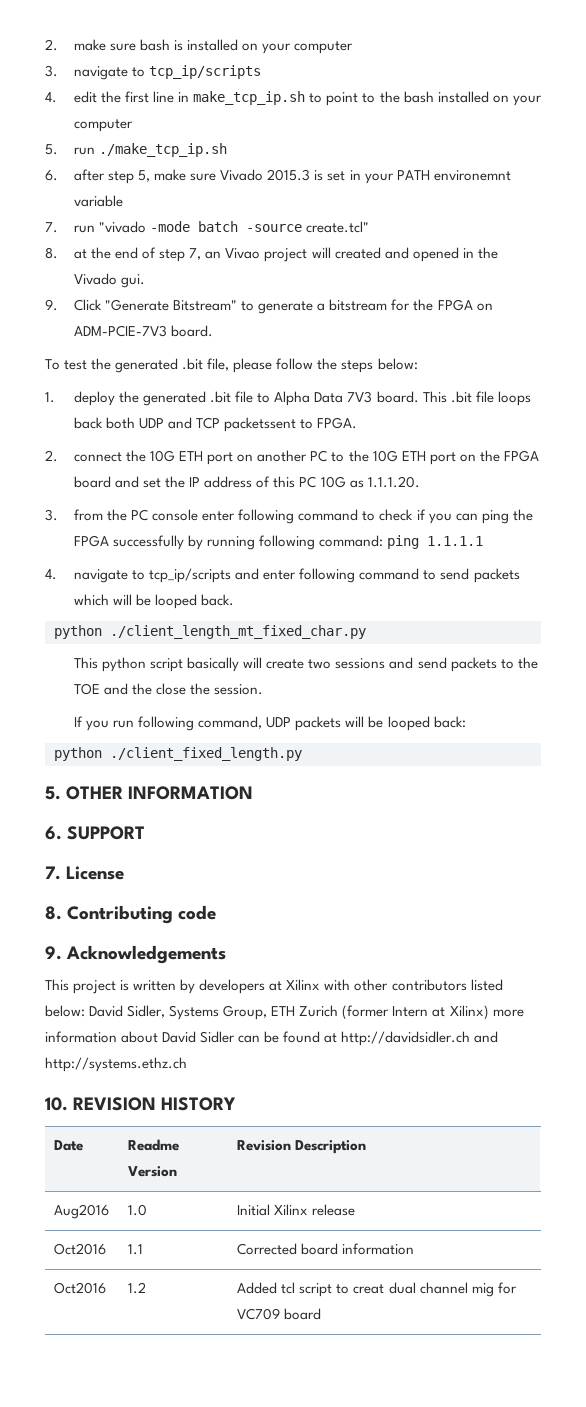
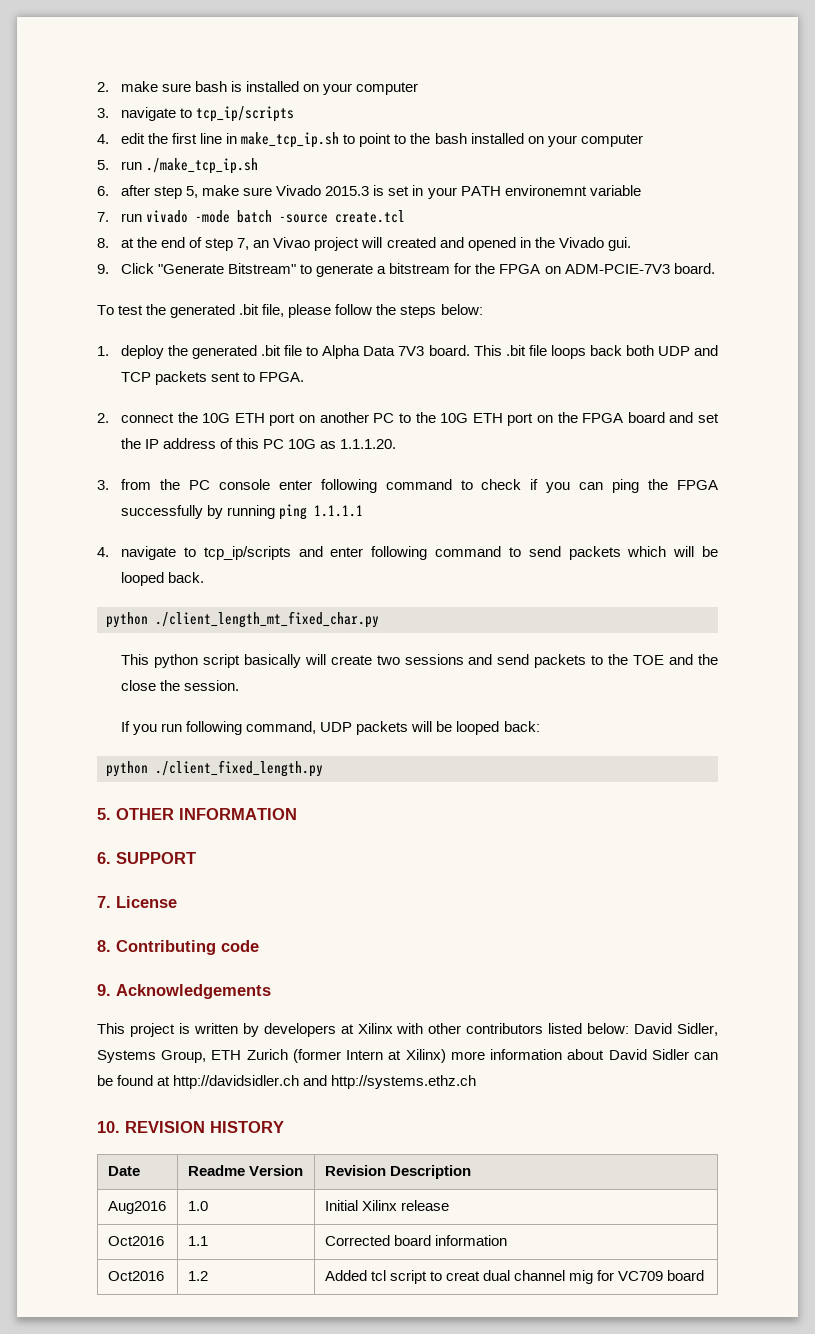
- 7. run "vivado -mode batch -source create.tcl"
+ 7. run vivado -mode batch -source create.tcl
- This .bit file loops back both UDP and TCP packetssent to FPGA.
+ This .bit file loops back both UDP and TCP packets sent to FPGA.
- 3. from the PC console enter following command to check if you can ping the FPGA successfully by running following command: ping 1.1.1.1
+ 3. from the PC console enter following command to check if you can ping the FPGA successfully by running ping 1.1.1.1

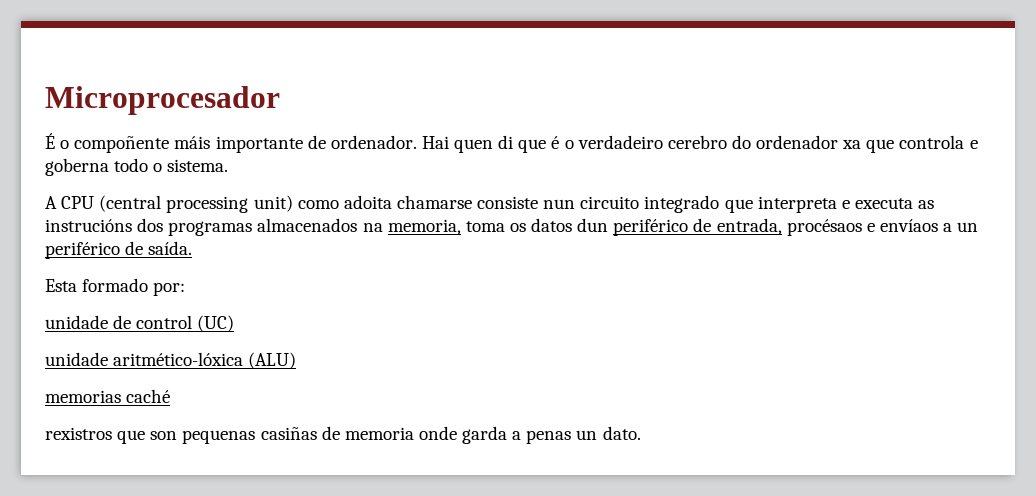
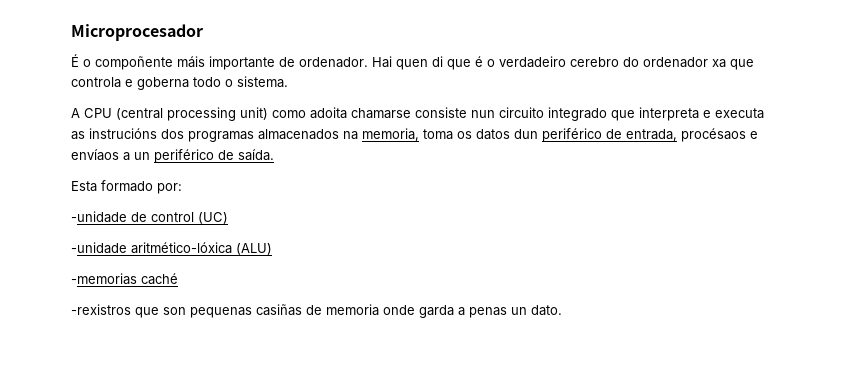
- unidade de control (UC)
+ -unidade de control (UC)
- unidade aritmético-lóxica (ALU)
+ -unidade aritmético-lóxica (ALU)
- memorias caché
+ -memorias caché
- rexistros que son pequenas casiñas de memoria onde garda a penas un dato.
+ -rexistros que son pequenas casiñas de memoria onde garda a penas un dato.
==
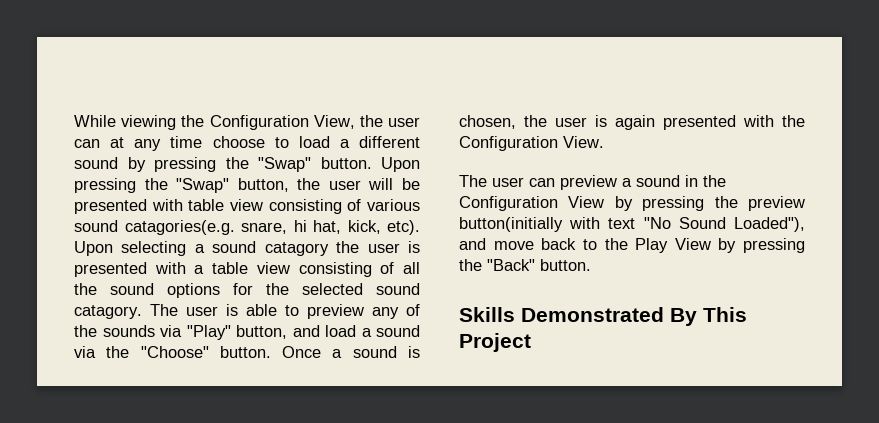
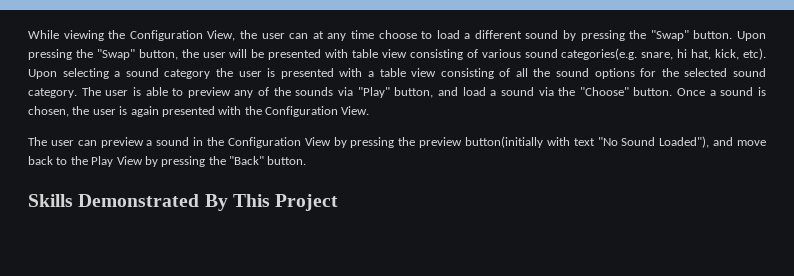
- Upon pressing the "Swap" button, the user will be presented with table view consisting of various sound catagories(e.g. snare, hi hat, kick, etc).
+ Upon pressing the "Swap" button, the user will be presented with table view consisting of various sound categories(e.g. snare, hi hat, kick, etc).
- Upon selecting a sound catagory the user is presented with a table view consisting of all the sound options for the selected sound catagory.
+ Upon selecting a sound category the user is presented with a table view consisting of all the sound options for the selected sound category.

Task objective →
Work out how many lines of the records contain the word "source". Give that number and nothing more.

Response for this exercise →
2